Segment Open

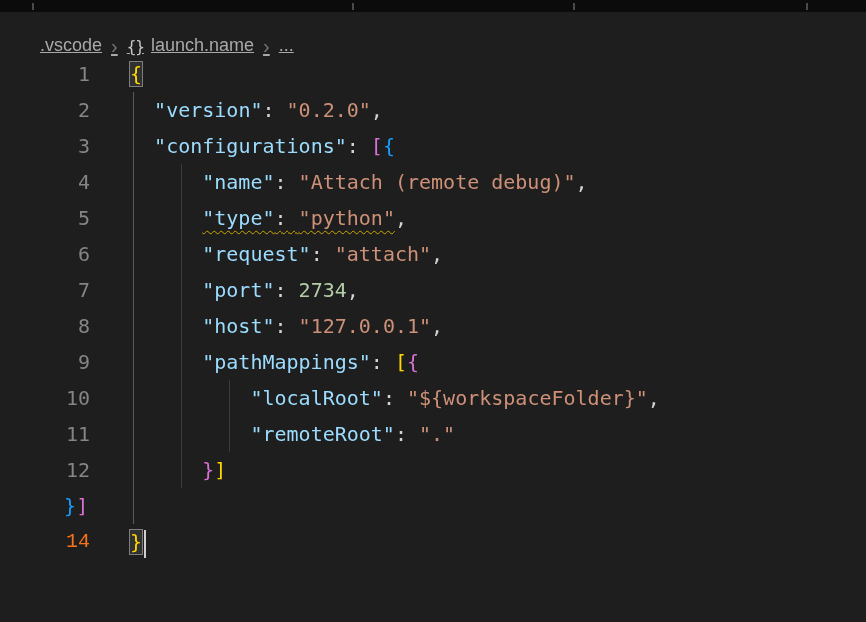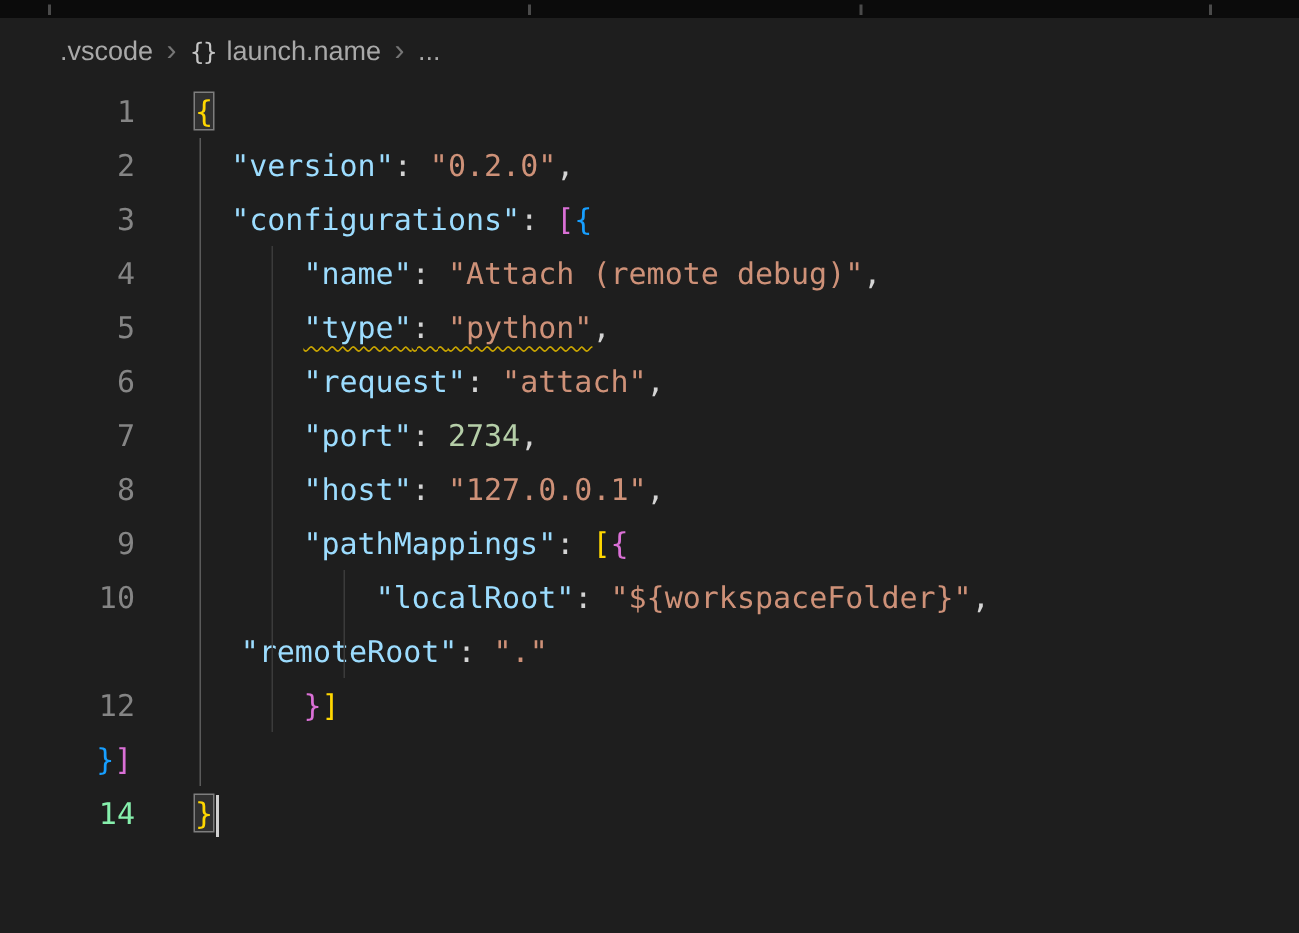--- a/index.html
+++ b/index.html
@@ -19,9 +19,9 @@
   
   .breadcrumb{
     position:absolute;top:12px;left:0;width:866px;height:44px;
-    display:flex;align-items:center;padding-left:40px;box-sizing:border-box;
+    display:flex;align-items:flex-end;padding-left:40px;box-sizing:border-box;
     font-family:"Liberation Sans","DejaVu Sans",sans-serif;
-    font-size:18px;color:#a9a9a9;
+    font-size:18px;color:#a9a9a9;text-decoration:underline;
   }
   .breadcrumb .crumb{cursor:pointer;}
   .breadcrumb .chevron{

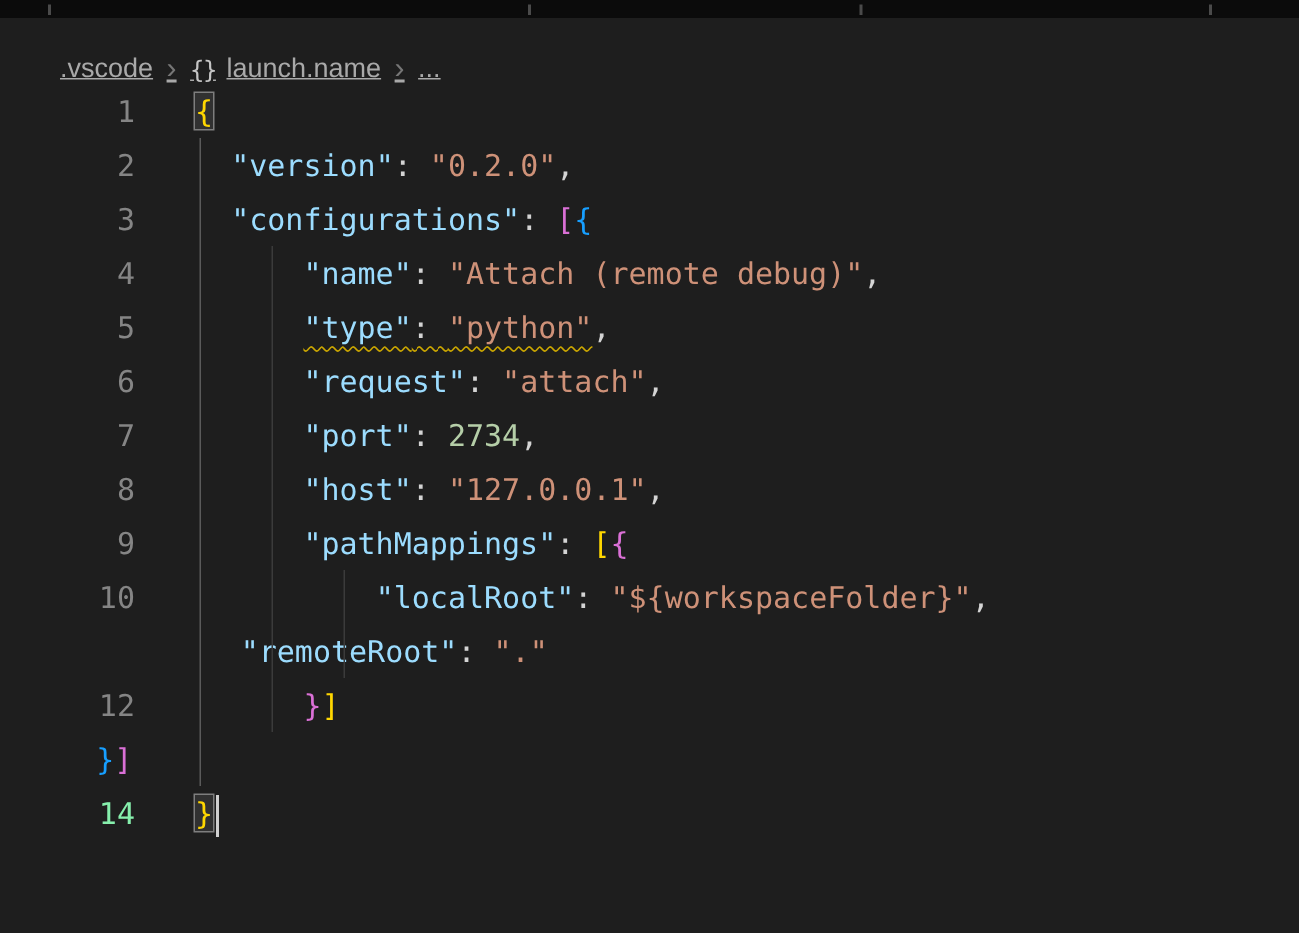--- a/index.html
+++ b/index.html
@@ -103,7 +103,7 @@
       <div class="line"><span class="ln">8</span><span class="code"><span>      </span><span class="tk-key">"host"</span><span class="tk-pun">: </span><span class="tk-str">"127.0.0.1"</span><span class="tk-pun">,</span></span></div>
       <div class="line"><span class="ln">9</span><span class="code"><span>      </span><span class="tk-key">"pathMappings"</span><span class="tk-pun">: </span><span class="tk-b1">[</span><span class="tk-b2">{</span></span></div>
       <div class="line"><span class="ln">10</span><span class="code"><span>          </span><span class="tk-key">"localRoot"</span><span class="tk-pun">: </span><span class="tk-str">"${workspaceFolder}"</span><span class="tk-pun">,</span></span></div>
-      <div class="line"><span class="code"><span>          </span><span class="tk-key">"remoteRoot"</span><span class="tk-pun">: </span><span class="tk-str">"."</span></span></div>
+      <div class="line"><span class="ln">11</span><span class="code"><span>          </span><span class="tk-key">"remoteRoot"</span><span class="tk-pun">: </span><span class="tk-str">"."</span></span></div>
       <div class="line"><span class="ln">12</span><span class="code"><span>      </span><span class="tk-b2">}</span><span class="tk-b1">]</span></span></div>
       <div class="line"><span class="code"><span>  </span><span class="tk-b3">}</span><span class="tk-b2">]</span></span></div>
       <div class="line"><span class="ln active">14</span><span class="code"><span class="tk-b1 bracket-match">}</span><span class="cursor"></span></span></div>

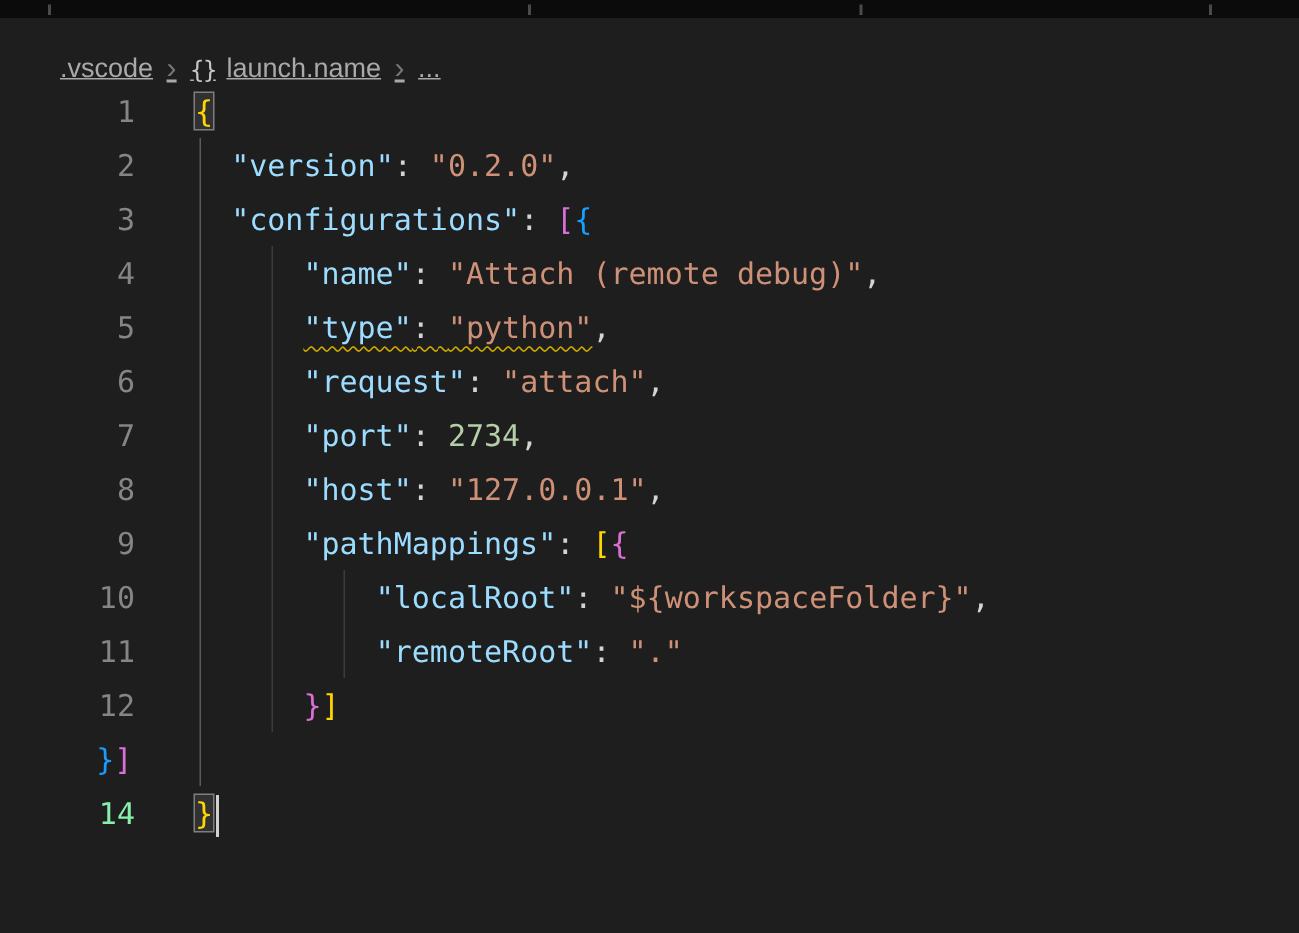--- a/index.html
+++ b/index.html
@@ -43,7 +43,7 @@
     display:inline-block;width:90px;text-align:right;
     color:#858585;flex:0 0 90px;user-select:none;
   }
-  .ln.active{color:#86efac;}
+  .ln.active{color:#f97316;font-family:Liberation Mono, monospace;}
   .code{display:inline-block;padding-left:40px;white-space:pre;color:#d4d4d4;}
   .tk-key{color:#9cdcfe;}
   .tk-str{color:#ce9178;}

Segment Closed

WHAT THIS TASK INVOLVES. Exact copies of the lines from the one containing "color:#858585;flex:0 0 90px;user-select:none;" through the final line of the records are all the answer should hold.

ANSWER TO THIS EXERCISE.
     color:#858585;flex:0 0 90px;user-select:none;
   }
-  .ln.active{color:#86efac;}
+  .ln.active{color:#f97316;font-family:Liberation Mono, monospace;}
   .code{display:inline-block;padding-left:40px;white-space:pre;color:#d4d4d4;}
   .tk-key{color:#9cdcfe;}
   .tk-str{color:#ce9178;}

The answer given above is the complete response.